When announcing the new iPad this month, Apple claimed that its A5X processor delivers four times the graphics performance of Nvidia’s Tegra 3, a quad-core chip used by some Android tablet makers. But as a couple of independent hardware tests show, Apple’s claim is a bit misleading.

Here’s what Apple’s marketing boss Phil Schiller said during the new iPad press conference:

Others are using chips like this Nvidia Tegra 3 … The Apple A5 was already twice as fast. And the new A5X brings four times the performance. It is a graphics powerhouse.

(MORE: 30 Best Apps for Apple’s New iPad)

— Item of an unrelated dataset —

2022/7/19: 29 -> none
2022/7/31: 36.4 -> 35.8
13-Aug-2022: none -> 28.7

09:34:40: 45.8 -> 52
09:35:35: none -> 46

Gizmodo and Laptop both ran the new iPad and the Tegra 3-powered Asus Transformer Prime through a series of benchmark tests. Although the iPad defeated Asus’ Android tablet in some tests, the Transformer Prime won in others. When it came to subjective testing — running the same games side-by-side on both tablets — the difference was negligible.

The only benchmark that validated Apple’s claim was Laptop‘s GLBenchmark 2.1 Fill Test, which measures the time it takes to add textures to 3D models. In that particular test, the A5X-powered iPad was more than four times faster than the Tegra 3-powered Transformer Prime. In other GLBenchmark tests by both Gizmodo and Laptop, the iPad also won, but not as decisively.

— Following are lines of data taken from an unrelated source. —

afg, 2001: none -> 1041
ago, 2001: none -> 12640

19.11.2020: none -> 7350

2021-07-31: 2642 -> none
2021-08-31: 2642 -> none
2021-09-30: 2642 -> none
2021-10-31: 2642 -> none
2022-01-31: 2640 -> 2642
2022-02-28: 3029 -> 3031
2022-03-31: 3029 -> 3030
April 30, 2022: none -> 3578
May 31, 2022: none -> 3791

When it came to the CPU, the Transformer Prime blew its competition away, more than doubling the iPad’s score in Laptop‘s Geekbench test. That makes sense, given that the Nvidia Tegra 3 has four computer processor cores, compared to two in the new iPad. (Note that Apple didn’t make any claims about CPU performance, only graphics performance.)

Browser tests yielded mixed results. The popular Sunspider benchmark was a tie in Gizmodo’s test, but a victory for the iPad in Laptop‘s test. The Transformer Prime won Gizmodo’s BrowserMark test, while Laptop Mag’s Peacekeeper was a tie. There’s no clear winner here, especially considering that differences in software on each device — Safari on the iPad, and the stock Android browser on the Transformer — can have as much influence on test results as the hardware.

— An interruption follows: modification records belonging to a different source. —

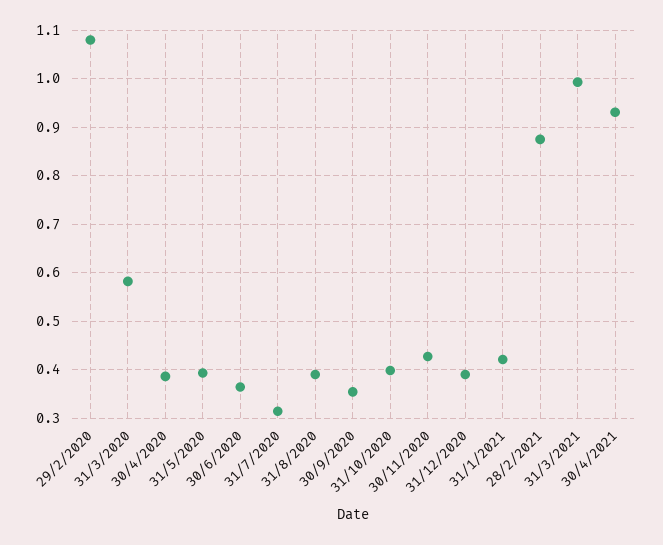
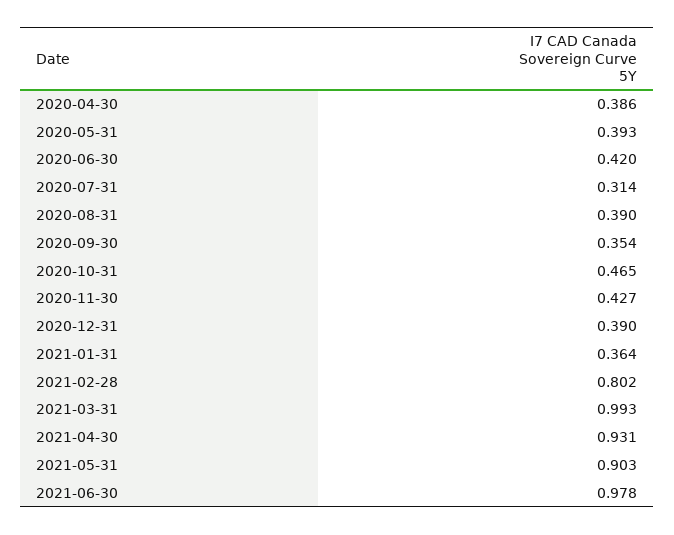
29/2/2020: 1.08 -> none
31/3/2020: 0.58 -> none
30/6/2020: 0.36 -> 0.42
31/10/2020: 0.4 -> 0.465
31/1/2021: 0.42 -> 0.364
28/2/2021: 0.88 -> 0.802
2021-05-31: none -> 0.903
2021-06-30: none -> 0.978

Subjective testing was a toss up. The new iPad’s Retina display added extra pop to high-end games, Laptop found, but Tegra-optimized games such as Riptide had some extra visual effects on the Transformer Prime. It’s not really a fair test anyway, for two reasons: Most developers haven’t been able to optimize their graphics for the Retina display yet, and Asus is working on a tablet with 1920-by-1200 resolution, which comes closer to the iPad’s pixel density but may also require more processing power.

In the end, the A5X and the Tegra 3 both look like powerhouses, especially for tablet gaming. That’s another reason why app selection is so important for tablets, but it’s also a reminder not to take product marketing at face value.